Describe the bug
vmstorage has error logs complaining about packet size.
app/vmstorage/transport/server.go:160 cannot process vminsert conn from 10.20.11.94:40018: cannot read packet with size 104176512: unexpected EOF
I assume this also causes data to drop
Expected behavior
Such error should not happen in vmstorage and vminsert should be writing all the data in vmstorage without an error
Version
docker image tag: 1.26.0-cluster
Additional context

Please let me know if additional information is required.

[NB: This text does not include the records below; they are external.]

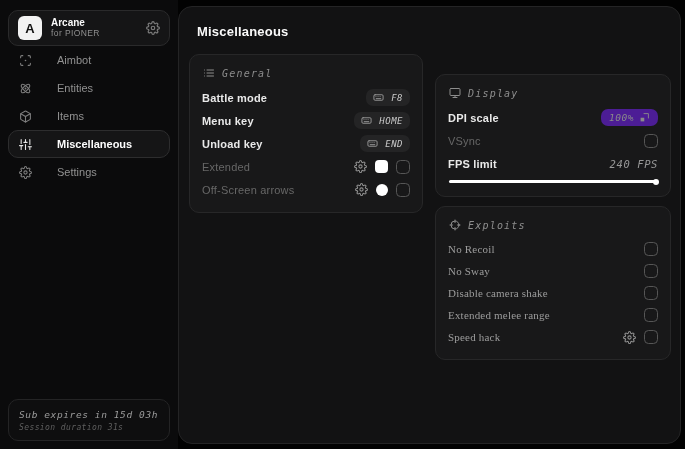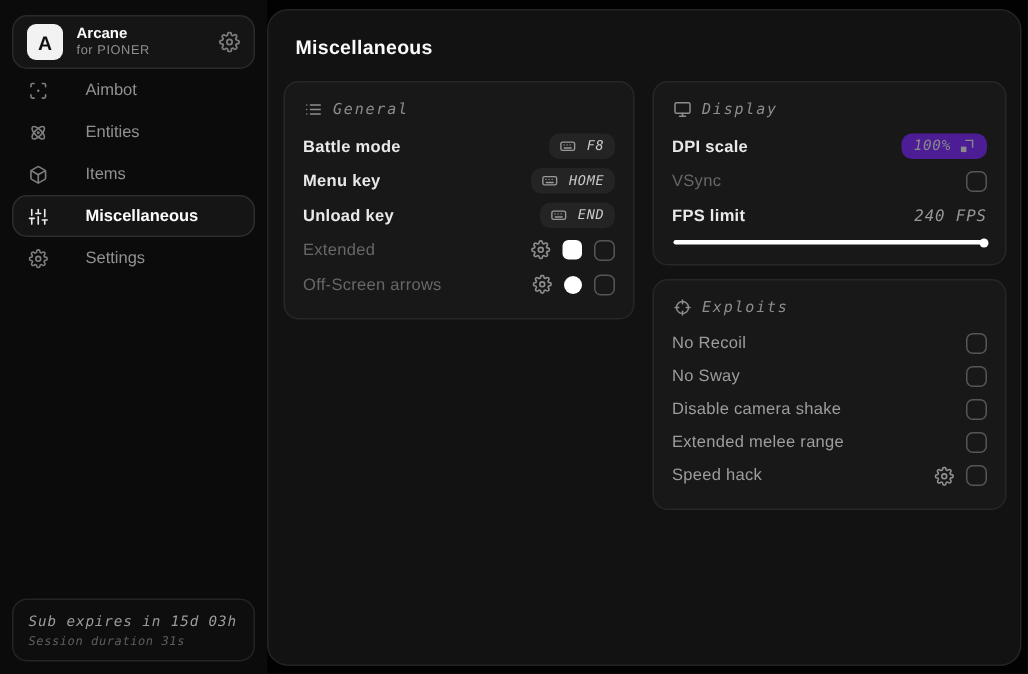--- a/index.html
+++ b/index.html
@@ -54,37 +54,37 @@
   
   .main {
     position:absolute; left:178px; top:6px; right:4px; bottom:5px;
     background:#121213; border:1px solid #242425; border-radius:14px;
     padding:10px 9px 10px 10px;
   }
   .page-title { font-size:13px; font-weight:700; color:#fafafa; margin:7px 0 15px 8px; letter-spacing:.2px; }
 
   .columns { display:flex; gap:12px; align-items:flex-start; }
   .col-left { width:234px; }
-  .col-right { flex:1; display:flex; flex-direction:column; gap:9px; }
+  .col-right { flex:1; display:flex; flex-direction:column; gap:9px;margin-top:20px; }
 
   .panel {
     background:#181819; border:1px solid #272728; border-radius:10px;
     padding:9px 12px 11px; width:100%;
   }
   .panel-header {
     display:flex; align-items:center; gap:7px;
     color:#8d8d8d; font-size:10px; letter-spacing:1.2px;
     margin:3px 0 7px 1px;
   }
   .panel-header .icon { width:12px; height:12px; color:#8d8d8d; }
 
   .row { height:23px; display:flex; align-items:center; justify-content:space-between; }
   .row-label { font-size:11px; font-weight:600; color:#e9e9e9; letter-spacing:.2px; }
   .row-label.dim { color:#676767; font-weight:500; }
-  .row-label.soft { color:#9d9d9d; font-weight:500; }
+  .row-label.soft { color:#9d9d9d; font-weight:500;font-family:Liberation Serif, serif; }
 
   .keypill {
     display:inline-flex; align-items:center; gap:7px;
     background:#242425; border-radius:7px; padding:3px 7px;
     color:#c9c9c9; font-size:9px; letter-spacing:.5px; cursor:pointer;
   }
   .keypill .icon { width:11px; height:11px; color:#9a9a9a; }
 
   .controls { display:flex; align-items:center; gap:8px; }
   .gear-sm { width:13px; height:13px; color:#8f8f8f; cursor:pointer; }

@bhavith , thanks for the detailed bug report.
Could you provide additional information?
vminsert logs contain any errors or panic messages? Probably they were restarted at the time the error message appeared in vmstorage logs?vminsert nodes at /metrics page:vm_rpc_connection_errors_total
vm_rpc_rows_lost_total
vm_rpc_rows_pending
vm_rpc_buf_pending_bytes
vm_rpc_rows_rerouted_from_here_total
vm_rpc_rows_rerouted_to_here_total
vm_rpc_rerouted_rows_processed_total
vm_rpc_rerouted_buf_overflows_total
vm_rpc_reroutes_total
vm_rpc_rerouted_rows_pending
vm_rpc_rerouted_buf_pending_bytes
vm_rpc_reroute_errors_total
vminsert and vmstorage nodes from /metrics page:sum(rate(process_cpu_seconds_user_total[2m])) by (instance)




3.

@bhavith , thanks for the detailed info and graphs.
Non-zero vm_rpc_connection_errors_total indicates on connection errors between vminsert and vmstorage nodes. Such errors usually occur when vmstorage node is temporarily unavailable (for instance, it is restarted). vminsert can gracefully handle such errors by re-routing data to the remaining available vmstorage nodes. Zero values for vm_rpc_rows_lost_total suggest no rows are lost due to connection errors.

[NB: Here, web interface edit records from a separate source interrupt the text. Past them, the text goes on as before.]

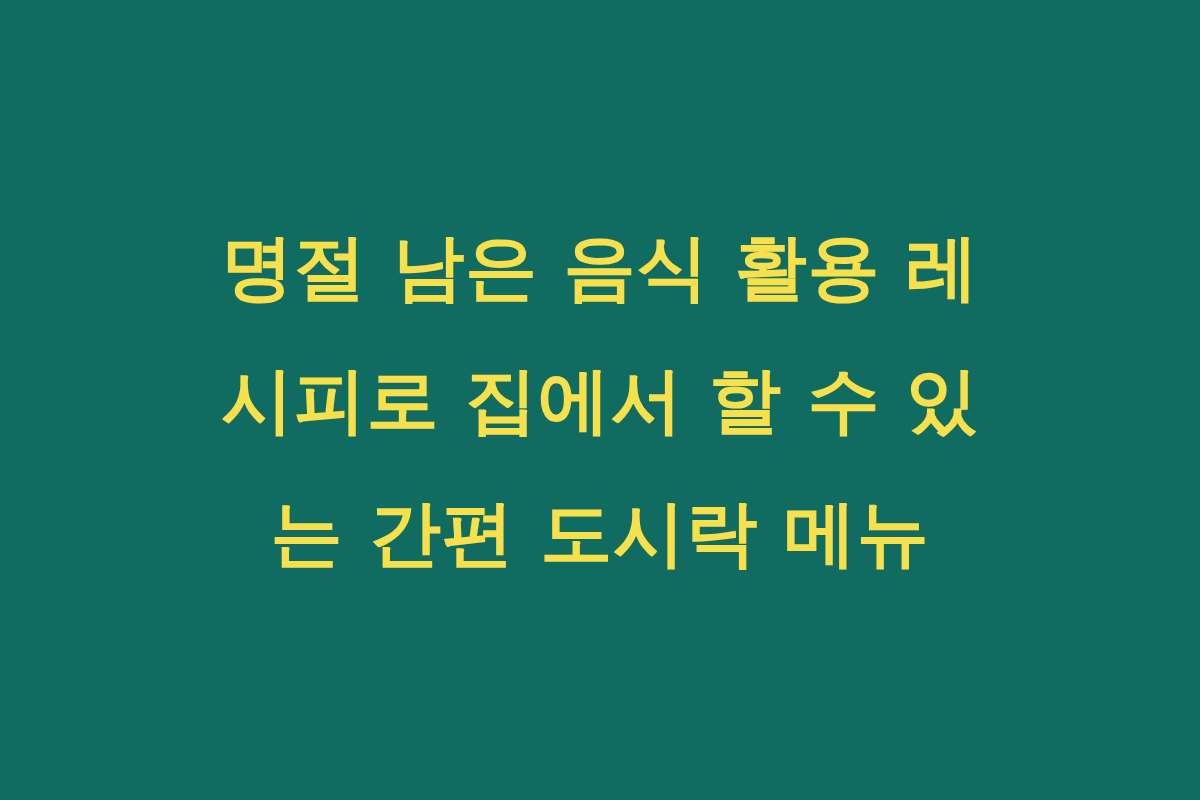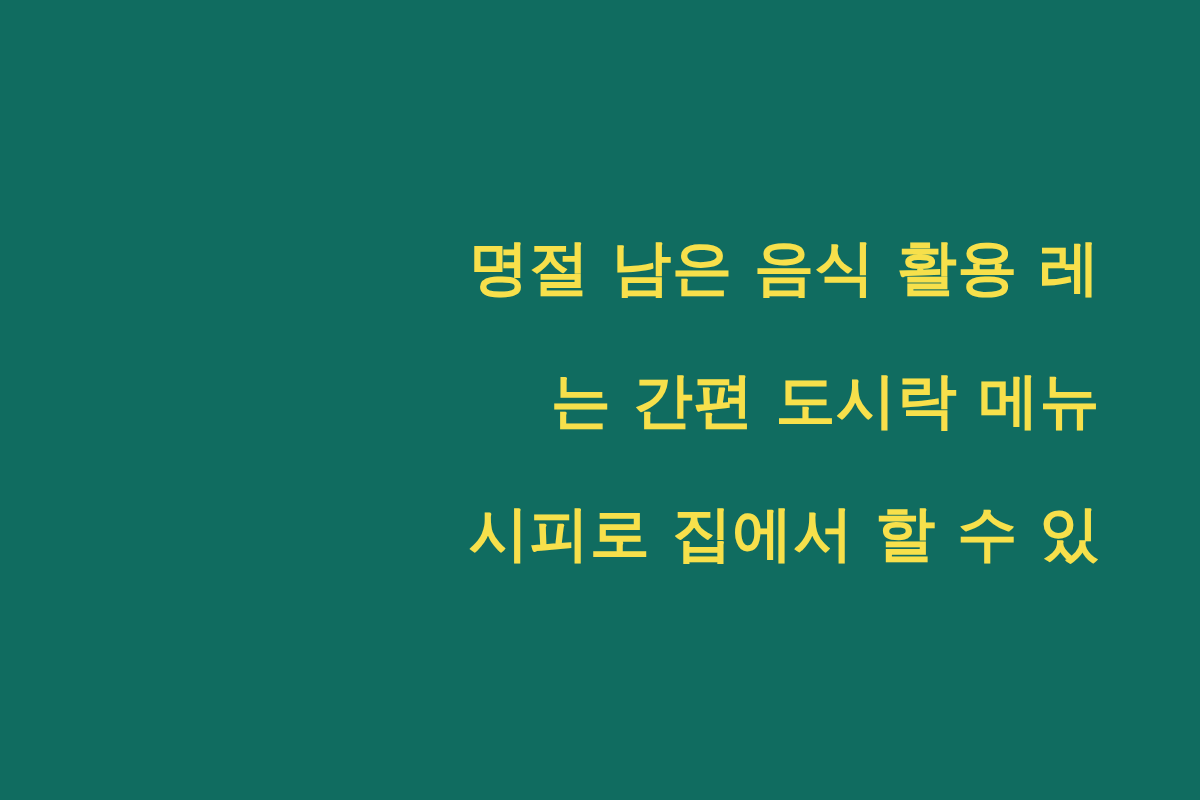--- a/index.html
+++ b/index.html
@@ -27,24 +27,24 @@
     align-items: center;
     justify-content: center;
     overflow: hidden;
   }
 
   
   .headline {
     width: 1000px;
     margin: 0;
     padding: 0;
-    text-align: right;
+    text-align: center;
     color: #F7E04B;
     font-family: "DejaVu Sans", "Liberation Sans", sans-serif;
-    font-size: 60px;
+    font-size: 72px;
     font-weight: 700;
     line-height: 133px;
     letter-spacing: 0.01em;
     word-break: keep-all;
     white-space: nowrap;
     -webkit-font-smoothing: antialiased;
   }
 
   .headline-line {
     display: block;
@@ -52,17 +52,17 @@
     white-space: nowrap;
   }
 </style>
 </head>
 <body>
 
 <div class="title-card" style="background: rgb(16, 108, 96);">
 
   <h1 class="headline" style="color: rgb(247, 224, 75);">
     <span class="headline-line">명절 남은 음식 활용 레</span>
+    <span class="headline-line">시피로 집에서 할 수 있</span>
     <span class="headline-line">는 간편 도시락 메뉴</span>
-    <span class="headline-line">시피로 집에서 할 수 있</span>
   </h1>
 
 </div>
 
 </body></html>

Graphs for vm_rpc_rows_pending are OK - vminsert flushes pending rows to vmstorage nodes every second. So vm_rpc_rows_pending can reach per-second number of ingested rows - 50k-100k per vmstorage node in your case. It isn't OK if vm_rpc_rows_pending is much higher (10x) than the ingestion rate.
Non-zero values for vm_rpc_rows_rerouted_from_here_total and vm_rpc_rows_rerouted_to_here_total indicate that the inserted rows were successfully re-routed from temporarily unavailable vmstorage node to the remaining healthy vmstorage node(s). These metrics don't increase over time on graphs, so the error was temporary and now all the vmstorage nodes are in working state.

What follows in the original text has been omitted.